20-26 January 2005 Issue

The West needs a radical new approach to confront the growing threat posed by the theocratic regime in Iran, as it relentlessly pursues its regional and global ambitions. Tehran remains the world’s most active state sponsor of terrorism, continues its destructive meddling in Iraq, and tops the list of states bent on nuclear proliferation.

There are good reasons to mistrust the hardline ayatollahs ruling Iran. In Iraq, they have organized a “Shiite list” for the upcoming parliamentary elections, counting on terrorism and chaos to derail the democratic process, discredit and defeat the moderate Shiite Prime Minister Ayad Allawi and the secular Kurdish list. Tehran’s number one priority is to defeat the “American project” in Iraq by whatever means at its disposal.

In a rare display of unanimity, Arab leaders find the prospects of Tehran’s proxies dominating Iraqi politics most unsettling and are urging Washington to prevent such an outcome.

On the nuclear front, the Paris Pact, signed by Iran and the foreign ministers of the United Kingdom, Germany and France, has been described by the Iranian regime, as Europe’s capitulation to Tehran’s demands.

The Pact has legitimized the ayatollahs’ nuclear ambitions, while failing to provide guarantees that Tehran’s civilian nuclear program is not merely a cover for a military program. It bears an unsettling resemblance to the Munich Pact in 1938, when well-intentioned leaders of liberal democracies, trying to stop the rapid march of Nazism, ended up appeasing that terrible regime with catastrophic consequences.

What has emboldened the Iranian leaders is a clause in the pact that commits the European side to crack down on Iran’s opposition. Tehran considered that a double victory: it received a green light for its campaign of imprisonment, torture and murder of dissidents, and it felt reassured to continue protecting several Al-Qaeda operational branches.

Why are European governments going down this path? While almost everyone is opposed to a repeat of an Iraq II scenario, experience has proven that a make-a-deal approach to the clerical regime is not going to save us from this rising threat.

Maryam Rajavi, a campaigner for freedom under the Shah and the ayatollahs, told Euro-MPs that there was a viable third option: democratic change brought about by the Iranian people.

Mrs. Rajavi, who is president-elect of the dissident coalition National Council of Resistance of Iran, rejected both engagement and war as ways of dealing with the ruling mullahs.

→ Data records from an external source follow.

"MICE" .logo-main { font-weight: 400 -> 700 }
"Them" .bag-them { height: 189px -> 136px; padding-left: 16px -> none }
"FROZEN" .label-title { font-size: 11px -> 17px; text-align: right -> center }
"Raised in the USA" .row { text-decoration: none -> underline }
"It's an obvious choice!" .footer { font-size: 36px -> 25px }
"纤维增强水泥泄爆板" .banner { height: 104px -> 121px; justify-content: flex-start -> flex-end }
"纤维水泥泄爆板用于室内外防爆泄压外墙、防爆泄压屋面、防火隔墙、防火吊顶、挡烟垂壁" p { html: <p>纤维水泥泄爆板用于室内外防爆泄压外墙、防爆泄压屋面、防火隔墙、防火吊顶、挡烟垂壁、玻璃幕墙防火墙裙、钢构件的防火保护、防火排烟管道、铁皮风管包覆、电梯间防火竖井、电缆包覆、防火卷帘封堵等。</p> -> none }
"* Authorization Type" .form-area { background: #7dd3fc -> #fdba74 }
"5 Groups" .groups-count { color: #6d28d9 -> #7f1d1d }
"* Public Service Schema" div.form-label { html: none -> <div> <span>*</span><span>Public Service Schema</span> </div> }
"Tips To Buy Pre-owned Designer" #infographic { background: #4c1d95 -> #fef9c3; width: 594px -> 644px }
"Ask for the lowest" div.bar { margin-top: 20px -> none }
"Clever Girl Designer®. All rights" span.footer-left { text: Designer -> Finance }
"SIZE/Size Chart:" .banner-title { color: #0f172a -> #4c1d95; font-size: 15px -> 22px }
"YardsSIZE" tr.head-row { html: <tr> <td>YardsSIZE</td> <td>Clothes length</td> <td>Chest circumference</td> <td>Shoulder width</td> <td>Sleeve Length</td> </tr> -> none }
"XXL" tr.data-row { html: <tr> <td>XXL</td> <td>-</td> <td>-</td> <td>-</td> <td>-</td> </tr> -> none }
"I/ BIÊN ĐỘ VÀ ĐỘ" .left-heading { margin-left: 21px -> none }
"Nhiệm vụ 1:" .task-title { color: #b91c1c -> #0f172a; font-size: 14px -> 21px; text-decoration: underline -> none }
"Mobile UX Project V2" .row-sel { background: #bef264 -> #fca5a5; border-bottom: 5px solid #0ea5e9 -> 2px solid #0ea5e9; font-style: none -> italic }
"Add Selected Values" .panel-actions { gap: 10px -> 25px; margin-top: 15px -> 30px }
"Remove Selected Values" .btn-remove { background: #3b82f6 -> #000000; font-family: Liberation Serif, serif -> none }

She reaffirmed the post-mullah government’s commitment to a peaceful and WMD-free Iran, to good neighbourliness and to holding free elections within six month. She denounced western governments’ crackdown on the Iranian opposition and said the terror tag against the main opposition group, the People’s Mojahedin (PMOI), was the greatest gift to Tehran and a major obstacle to bring about change in Iran. She called for an end to the blacklisting of the PMOI.

Let us side with the Iranian people and their aspirations for freedom, democracy and a secular state. Only such an approach could guarantee lasting peace and stability in the Middle East and the wider world.